Liz (Dakota Fanning) vive insieme alla sua bambina, a suo marito e al figlio di lui in un remoto paesino in cui ha trovato riparo e accoglienza, ma non sarà più al sicuro nel momento in cui giungerà il nuovo reverendo del paese (Guy Pearce), un uomo del quale non viene mai pronunciato il nome, ma che incute timore alla povera Liz, non più in grado di parlare perché le è stata tagliata la lingua. Quando il reverendo condurrà alla luce il suo vero volto, nuocendo alla famiglia di Liz, inizieranno a susseguirsi dei capitoli in cui si scoprirà a poco a poco la vera identità di Liz e del reverendo, oltre alla relazione tra i due, per un capitolo finale in cui la loro storia giungerà ad una labile, transitoria conclusione.
Martin Koolhoven, dopo l’ultimo Winter in Wartime risalente a ben 8 anni fa, torna con un nuovo mastodontico lavoro partecipante alla competizione che vedrà il vincitore essere premiato con il prestigioso Leono d’Oro veneziano. Diviso in quattro significativi capitoli, Apocalisse, Esodo, Genesi e Castigo, il film ritorna sui suoi passi rileggendo a ritroso la storia sulla quale poggia, partendo da una situazione presente e riavvolgendo il nastro per due capitoli che scavano all’interno della cronologia degli eventi e risalgono alla radice, dove tutto ha avuto inizio, per poi terminare la vicenda dei singoli personaggi con un quarto capitolo in cui il castigo viene elargito.

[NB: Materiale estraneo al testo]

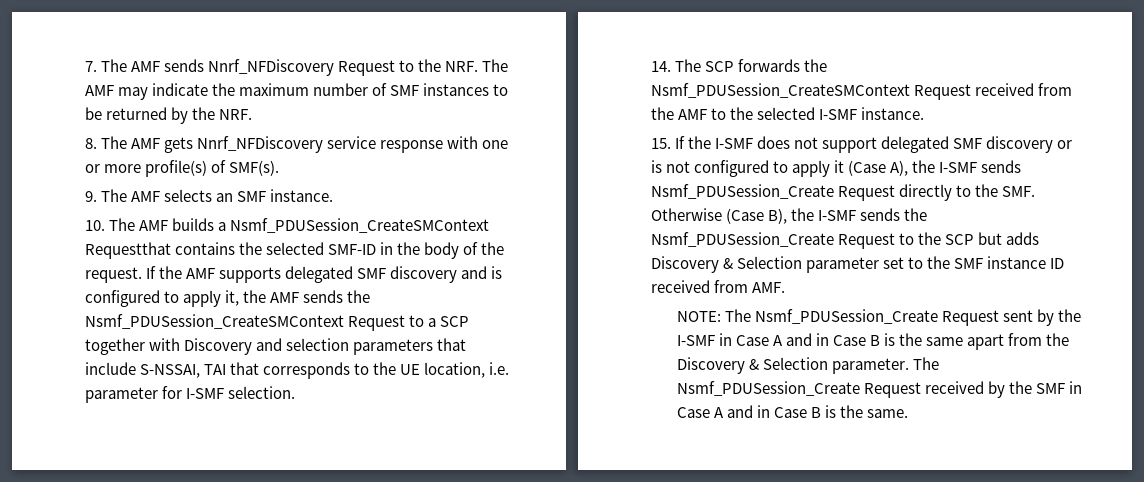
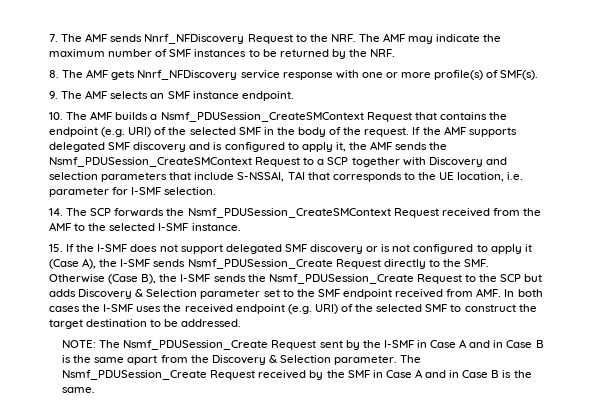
- 9. The AMF selects an SMF instance.
+ 9. The AMF selects an SMF instance endpoint.
- 10. The AMF builds a Nsmf_PDUSession_CreateSMContext Requestthat contains the selected SMF-ID in the body of the request.
+ 10. The AMF builds a Nsmf_PDUSession_CreateSMContext Request that contains the endpoint (e.g. URI) of the selected SMF in the body of the request.
- 15. If the I-SMF does not support delegated SMF discovery or is not configured to apply it (Case A), the I-SMF sends Nsmf_PDUSession_Create Request directly to the SMF. Otherwise (Case B), the I-SMF sends the Nsmf_PDUSession_Create Request to the SCP but adds Discovery & Selection parameter set to the SMF instance ID received from AMF.
+ 15. If the I-SMF does not support delegated SMF discovery or is not configured to apply it (Case A), the I-SMF sends Nsmf_PDUSession_Create Request directly to the SMF. Otherwise (Case B), the I-SMF sends the Nsmf_PDUSession_Create Request to the SCP but adds Discovery & Selection parameter set to the SMF endpoint received from AMF. In both cases the I-SMF uses the received endpoint (e.g. URI) of the selected SMF to construct the target destination to be addressed.

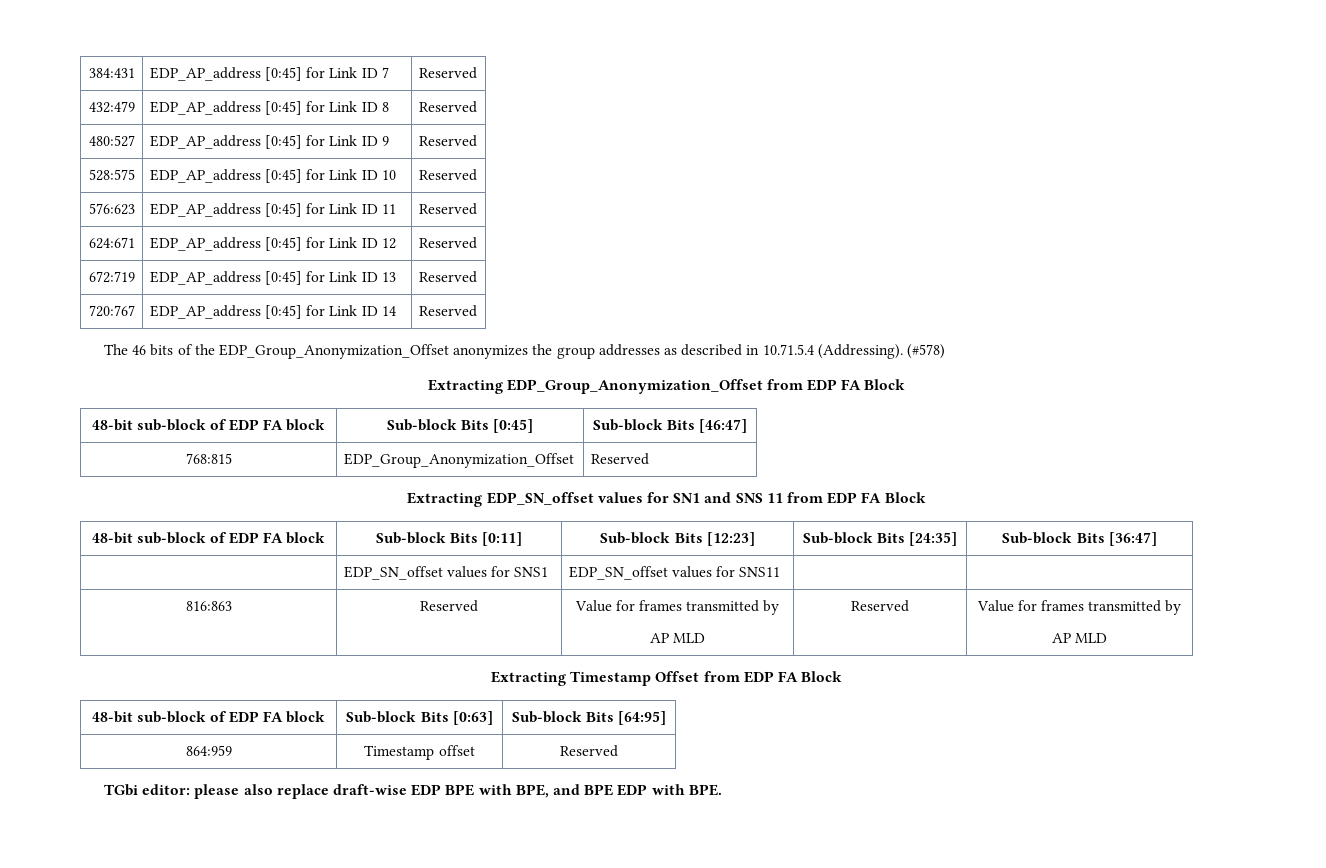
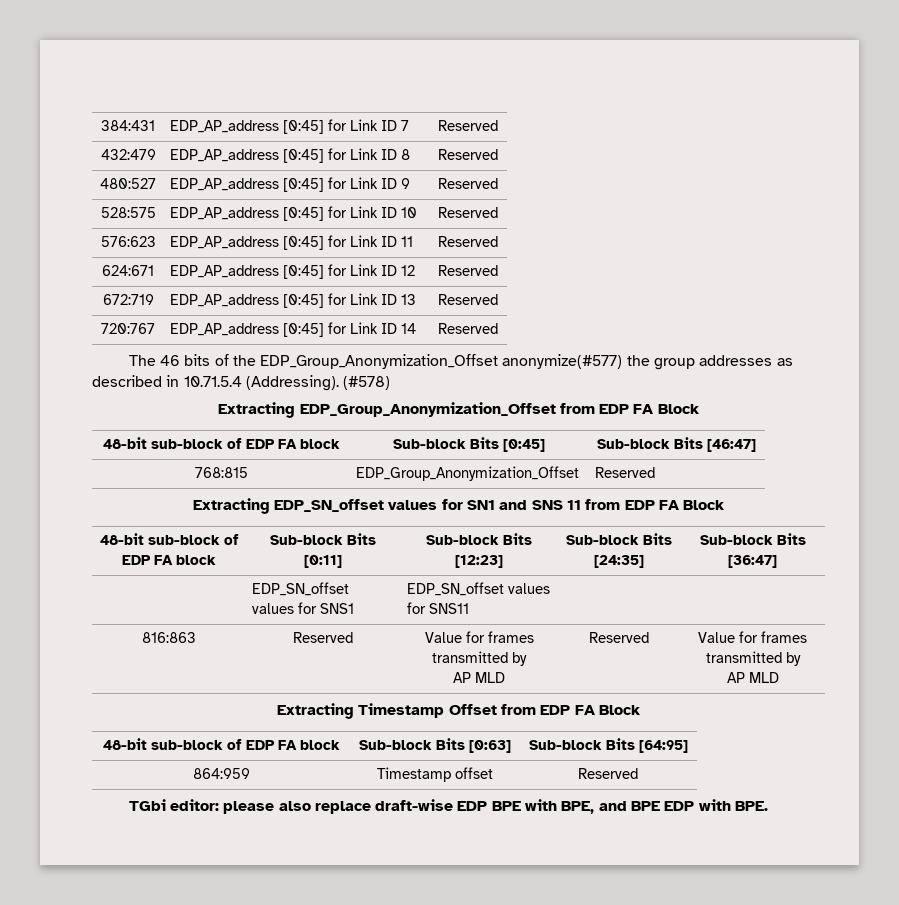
- The 46 bits of the EDP_Group_Anonymization_Offset anonymizes the group addresses as described in 10.71.5.4 (Addressing).
+ The 46 bits of the EDP_Group_Anonymization_Offset anonymize(#577) the group addresses as described in 10.71.5.4 (Addressing).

Dakota Fanning sostiene un’intensa performance all’interno di un prodotto che mostra un’epicità racchiusa in un’epoca passata, adatta ad inserirvi la creatura peccatrice per eccellenza, il diavolo. Guy Pearce dà anima e corpo a quella che appare come un’entità maligna, con abiti rigorosamente neri, che si pongono in vistoso contrasto con quelli candidamente bianchi della ragazza nel terzo capitolo, entità che sembra poter essere considerata personificazione del diavolo, che entra nell’aspirale vorticosa del peccato e della tentazione senza alcuna via di scampo, tanto da immedesimarsi con il peccato stesso, divenendo un fiero antagonista senza possibilità alcuna di redenzione. Altra associazione che può essere evidenziata ritrae il reverendo di Guy Pearce come personificazione questa volta del destino, che sceglie arbitrariamente chi deve vivere e chi invece deve cadere nelle braccia della Morte, per un personaggio che sembra volutamente ispirarsi al destino personificato di Non è un paese per vecchi, il pluripremiato film dei fratelli Coen.
Le scene di Brimstone incastellano la storia in scompartimenti che si aprono per scoprirne il contenuto, non volendo mostrare come andrà a finire la vicenda narrata, piuttosto incentrando l’attenzione su come tutto è iniziato e soffermandosi anche sulla responsabilità piena da attribuire alle proprie azioni, per quanto libere possano non essere. Nonostante il film guardi cronologicamente indietro, è ribadito il fatto che non si può tornare indietro sulle proprie scelte e, guardando di sfuggita a Il fu Mattia Pascal di pirandelliana memoria, non si può mentire riguardo la propria identità perché prima o poi il destino farà il suo corso, fermando l’avanzata della menzogna, per quanto essa possa essere necessaria per tirare avanti, e ristabilendo l’ordine naturale delle cose.